Each number is the sum of the two previous.

These numbers: 1, 1, 2, 3, 5, 8, 13, 21, 34, 55, 89, 144, 233, 377, 610, and so on, are the Fibonacci Series.

There can be no ratio of whole numbers (rational number) that equals an irrational one. Fibonacci knew this, but had discovered that there is now the possibility of finding approximations, like the popular 22/7 for pi. He studied the square root of two to find approximations.

When Gottlob Frege heard of Boolean Arithmetic, he set out to put all the principia of mathematics into a book, subject to the rigours of the new mathematical logic. It was Bertrand Russell (pictured) who wrote to him to say that this is impossible. Frege discontinued his work.

The reasoning is founded in SET THEORY.

What Frege had in mind was that all of logic and mathematics could be encapsulated into a single self-contained SET of principia.

Russell realised that the SET that was being constructed was an open set, whilst Frege’s set was a closed set.

What this meant was that as Frege started with his principia F, and created his proofs, R, he would need to create proofs of his proofs, proofs of his proofs of his proofs and proofs of his proofs of his proofs of his.......

It is only when the SETS that are being incorporated into the new set - the SUPERSET - are closed, that we know how many components there are in each, and therefore that the superset will be of finite size.

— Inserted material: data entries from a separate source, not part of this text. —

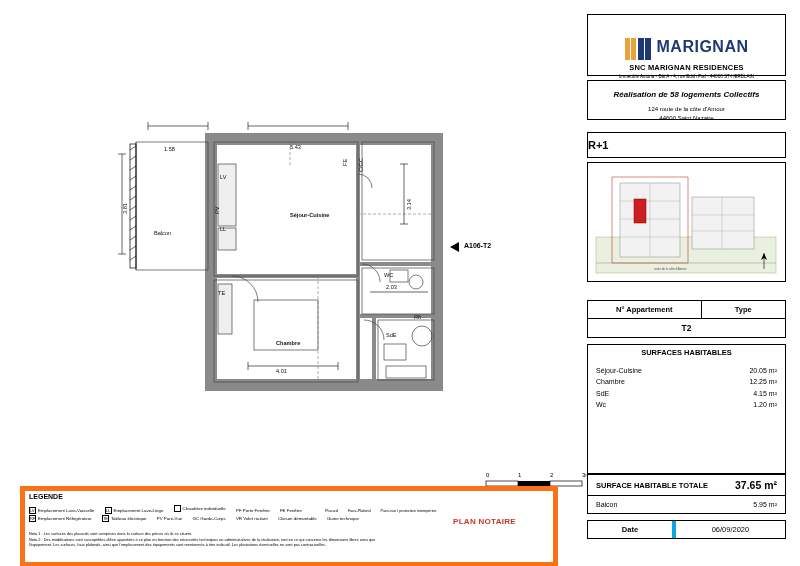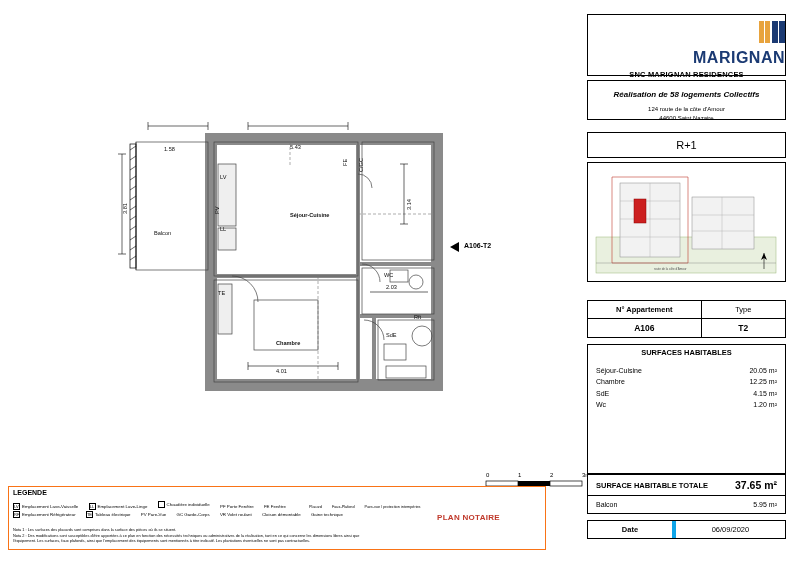--- a/index.html
+++ b/index.html
@@ -4,45 +4,45 @@
 <style>
   html,body{margin:0;padding:0;background:#ffffff;}
   body{width:800px;height:566px;position:relative;font-family:"Liberation Sans",sans-serif;color:#000;overflow:hidden;}
   .sheet{position:absolute;inset:0;background:#fff;}
 
   
   .panel{position:absolute;left:587px;top:14px;width:199px;height:538px;}
   .box{position:absolute;border:1px solid #000;box-sizing:border-box;background:#fff;}
 
   .logo-box{left:0;top:0;width:199px;height:62px;}
-  .logo-row{display:flex;align-items:flex-end;justify-content:center;gap:6px;margin-top:6px;flex-direction:column;}
+  .logo-row{display:flex;align-items:flex-start;justify-content:center;gap:6px;margin-top:23px;}
   .logo-mark{width:26px;height:22px;position:relative;}
   .logo-mark i{position:absolute;display:block;}
   .lm1{left:0;top:0;width:5px;height:22px;background:#e8a33d;}
   .lm2{left:6px;top:0;width:5px;height:22px;background:#e8a33d;}
   .lm3{left:13px;top:0;width:6px;height:22px;background:#1b3a73;}
   .lm4{left:20px;top:0;width:6px;height:22px;background:#1b3a73;}
   .logo-word{font-size:16px;font-weight:bold;letter-spacing:.5px;color:#1b3a73;font-family:"Liberation Sans",sans-serif;}
   .logo-name{text-align:center;font-size:7.5px;font-weight:bold;margin-top:3px;letter-spacing:.2px;}
   .logo-addr{text-align:center;font-size:4.6px;line-height:1.45;margin-top:2px;}
 
   .proj-box{left:0;top:66px;width:199px;height:40px;}
   .proj-title{text-align:center;font-size:8px;font-weight:bold;font-style:italic;margin-top:9px;}
   .proj-sub{text-align:center;font-size:6px;line-height:1.5;margin-top:6px;}
 
   .level-box{left:0;top:118px;width:199px;height:26px;}
-  .level-txt{text-align:center;font-size:11px;font-weight:normal;line-height:24px;}
+  .level-txt{font-size:11px;font-weight:bold;line-height:24px;}
 
   .plan-box{left:0;top:148px;width:199px;height:120px;padding:4px;}
   .mini{position:absolute;inset:4px;background:#fff;}
   .mini svg{display:block;}
 
   .appt-head{left:0;top:286px;width:199px;height:19px;display:flex;}
   .appt-head .c1{flex:1.35;border-right:1px solid #000;display:flex;align-items:center;justify-content:center;font-size:7.5px;font-weight:bold;}
-  .appt-head .c2{flex:1;display:flex;align-items:center;justify-content:center;font-size:7.5px;font-weight:normal;}
+  .appt-head .c2{flex:1;display:flex;align-items:center;justify-content:center;font-size:7.5px;font-weight:bold;}
   .appt-val{left:0;top:305px;width:199px;height:19px;display:flex;border-top:none;}
   .appt-val .c1{flex:1.35;border-right:1px solid #000;display:flex;align-items:center;justify-content:center;font-size:8.5px;font-weight:bold;}
   .appt-val .c2{flex:1;display:flex;align-items:center;justify-content:center;font-size:8.5px;font-weight:bold;}
 
   .surf-head{left:0;top:330px;width:199px;height:17px;display:flex;align-items:center;justify-content:center;font-size:7.5px;font-weight:bold;}
   .surf-body{left:0;top:345px;width:199px;height:115px;border-top:none;padding:6px 8px 0 8px;}
   .srow{display:flex;justify-content:space-between;font-size:7px;line-height:1.62;}
   .srow .v{font-variant-numeric:tabular-nums;}
 
   .tot-box{left:0;top:460px;width:199px;height:22px;display:flex;align-items:center;justify-content:space-between;padding:0 8px;box-sizing:border-box;text-align:center;}
@@ -58,21 +58,21 @@
 
   
   .plan-area{position:absolute;left:18px;top:14px;width:560px;height:538px;}
   .fp{position:absolute;left:0;top:0;}
 
   .lbl{position:absolute;font-size:5.6px;color:#111;white-space:nowrap;}
   .lbl.b{font-weight:bold;}
   .lbl.rot{transform-origin:left top;}
 
   
-  .legend{position:absolute;left:8px;top:486px;width:538px;height:64px;border:1px solid #f97316;box-sizing:border-box;}
+  .legend{position:absolute;left:20px;top:486px;width:538px;height:81px;border:5px solid #f97316;box-sizing:border-box;}
   .legend-title{position:absolute;left:4px;top:2px;font-size:7px;font-weight:bold;}
   .legend-row{position:absolute;font-size:4.4px;white-space:nowrap;}
   .lg-item{display:inline-flex;align-items:center;gap:2px;margin-right:9px;}
   .sym{display:inline-block;width:7px;height:7px;border:.6px solid #000;box-sizing:border-box;font-size:4px;text-align:center;line-height:6px;}
   .notes{position:absolute;left:4px;top:40px;font-size:3.9px;line-height:1.45;width:528px;}
   .notary{position:absolute;left:428px;top:26px;font-size:8px;font-weight:bold;color:#c0392b;letter-spacing:.3px;}
 
   .scale-wrap{position:absolute;left:466px;top:455px;width:110px;height:30px;}
   .north{position:absolute;left:566px;top:432px;width:22px;height:44px;}
   .apt-tag{position:absolute;left:446px;top:228px;font-size:7px;font-weight:bold;}
@@ -360,21 +360,20 @@
           </g>
         </svg>
       </div>
     </div>
 
     <div class="box appt-head">
       <div class="c1">N° Appartement</div>
       <div class="c2">Type</div>
     </div>
     <div class="box appt-val">
-      <div class="c1">A106</div>
       <div class="c2">T2</div>
     </div>
 
     <div class="box surf-head">SURFACES HABITABLES</div>
     <div class="box surf-body">
       <div class="srow">
         <span>Séjour-Cuisine</span>
         <span class="v">20.05 m²</span>
       </div>
       <div class="srow">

Russell received the Nobel Prize - but not for his mathematics (there is none). He received the 1950 prize for literature “In recognition of his varied and significant writings in which he champions humanitarian ideals and freedom of thought.”

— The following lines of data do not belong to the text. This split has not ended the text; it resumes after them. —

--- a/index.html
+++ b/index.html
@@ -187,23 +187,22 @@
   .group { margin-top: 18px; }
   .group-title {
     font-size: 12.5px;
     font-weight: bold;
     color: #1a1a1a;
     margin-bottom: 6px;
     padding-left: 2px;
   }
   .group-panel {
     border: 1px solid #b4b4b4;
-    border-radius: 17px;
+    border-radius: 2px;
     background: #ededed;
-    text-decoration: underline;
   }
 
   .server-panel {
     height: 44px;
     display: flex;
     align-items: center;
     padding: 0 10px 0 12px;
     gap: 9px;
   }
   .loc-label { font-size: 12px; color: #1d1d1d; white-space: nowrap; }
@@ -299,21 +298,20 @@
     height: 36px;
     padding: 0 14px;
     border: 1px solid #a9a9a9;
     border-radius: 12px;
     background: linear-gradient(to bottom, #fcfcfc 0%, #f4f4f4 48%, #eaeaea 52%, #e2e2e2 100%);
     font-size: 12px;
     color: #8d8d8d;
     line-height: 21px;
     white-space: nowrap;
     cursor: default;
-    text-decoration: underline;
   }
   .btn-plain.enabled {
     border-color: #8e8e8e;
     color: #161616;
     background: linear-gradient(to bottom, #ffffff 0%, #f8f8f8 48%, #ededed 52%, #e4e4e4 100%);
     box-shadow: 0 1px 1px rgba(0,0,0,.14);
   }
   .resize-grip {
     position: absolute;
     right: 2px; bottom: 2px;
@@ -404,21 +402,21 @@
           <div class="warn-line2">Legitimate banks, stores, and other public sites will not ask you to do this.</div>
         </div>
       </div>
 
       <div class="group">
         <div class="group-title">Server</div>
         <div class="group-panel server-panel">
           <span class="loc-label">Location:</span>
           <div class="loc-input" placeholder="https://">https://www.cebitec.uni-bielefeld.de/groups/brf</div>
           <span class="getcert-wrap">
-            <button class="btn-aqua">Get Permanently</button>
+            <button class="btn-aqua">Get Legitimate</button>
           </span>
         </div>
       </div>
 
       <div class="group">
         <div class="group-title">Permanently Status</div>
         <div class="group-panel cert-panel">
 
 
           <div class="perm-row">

On 9th July 1955, Lord Russell and Albert Einstein issued the Russell-Einstein Manifesto, signed by many eminences including double Nobel-prize winner Linus Pauling. It opens with a warning about the perils of “WEAPONS OF MASS DESTRUCTION” being developed by America and Russia.

The British establishment immediately ordered the production of so-called “documentary” films, exposing the alleged sex-lives of Russell and Einstein, in order to try to besmirch their monumental reputations. Russell’s huge following, particularly amongst members of the Campaign for Nuclear Disarmament (CND), obliged them to delay publication. Russell kept them waiting - he lived to be 97.

Russell’s Rule states simply that a set cannot contain itself.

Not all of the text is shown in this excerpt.